§ **WHAT IS BEING ASKED**
Without including any images, please transcribe all the lines below exactly.

((

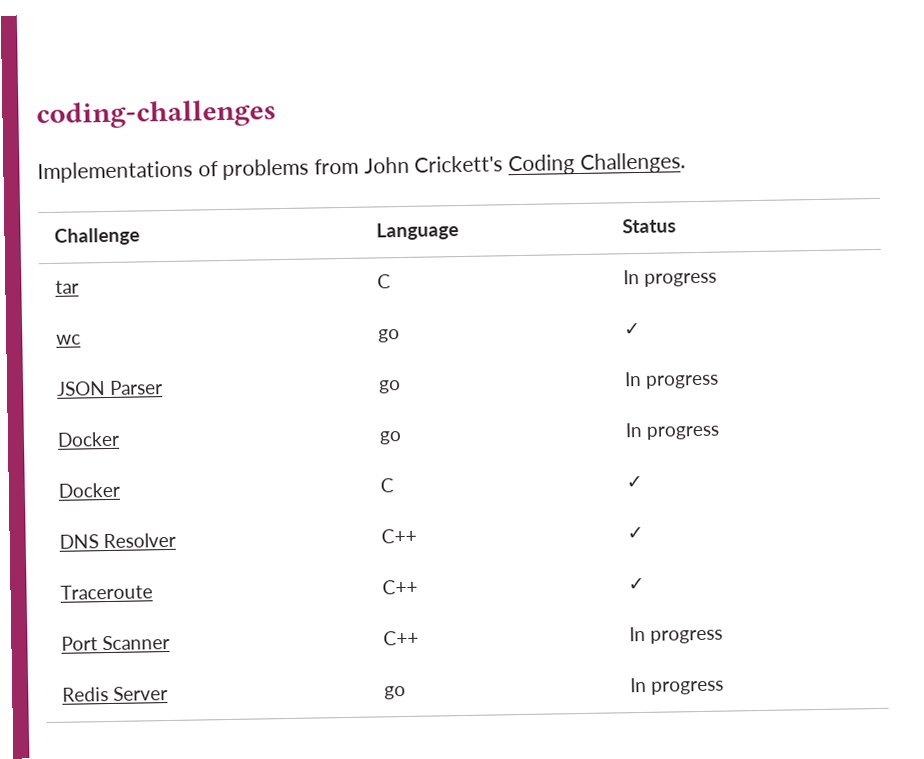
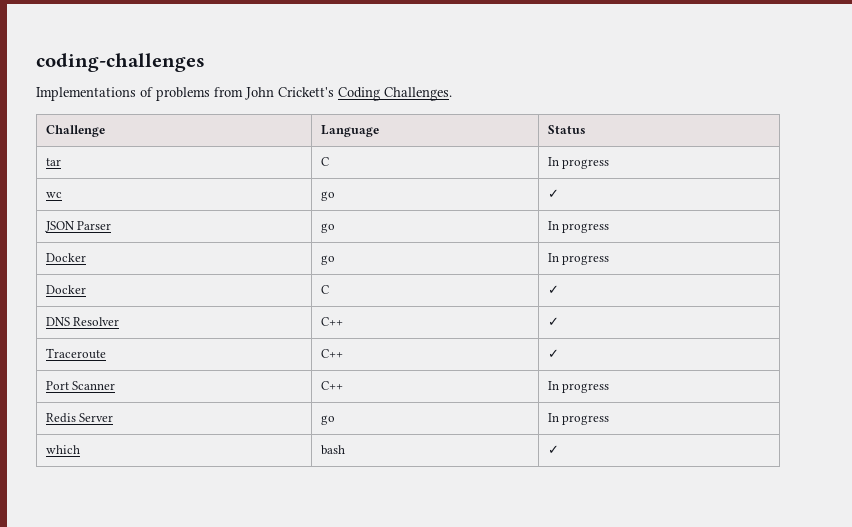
+ which | bash | ✓

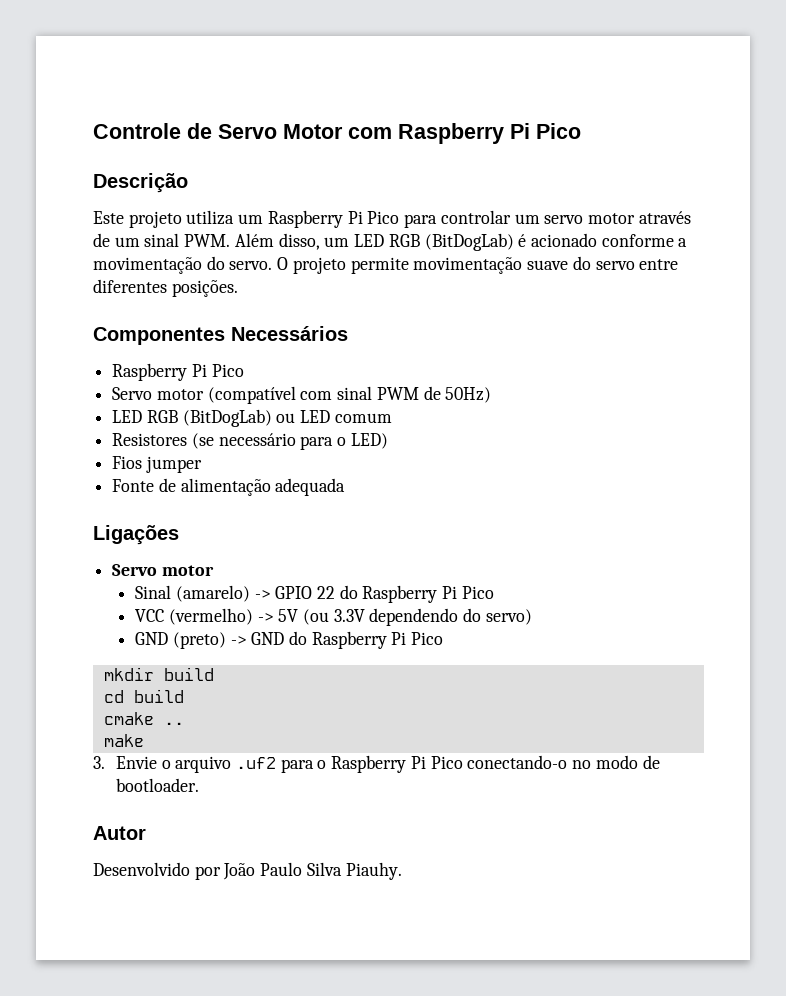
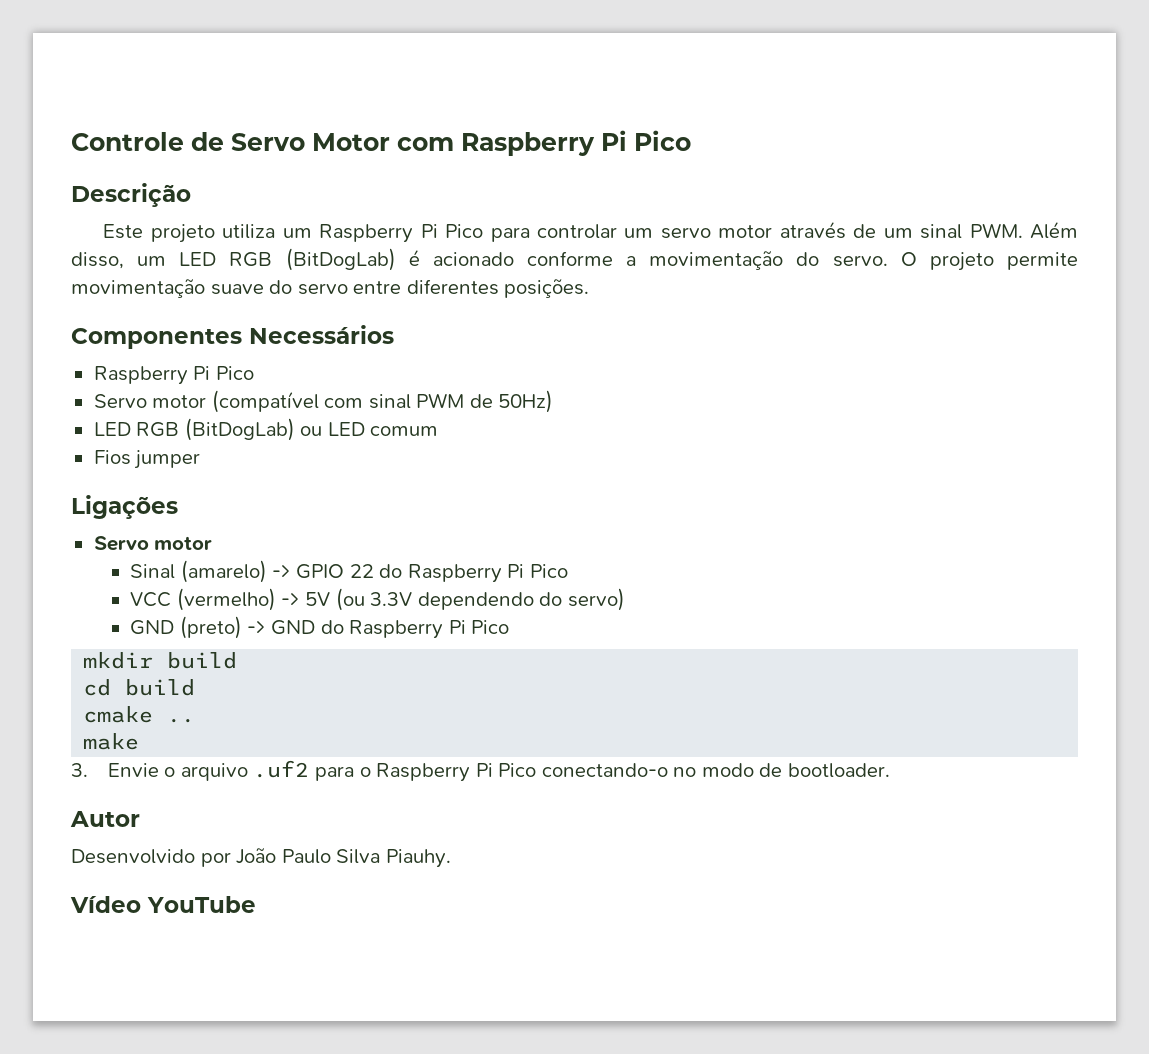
- Resistores (se necessário para o LED)
  Fios jumper
- Fonte de alimentação adequada
+ Vídeo YouTube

))

§ **SOLUTION**
+ which | bash | ✓

- Resistores (se necessário para o LED)
  Fios jumper
- Fonte de alimentação adequada
+ Vídeo YouTube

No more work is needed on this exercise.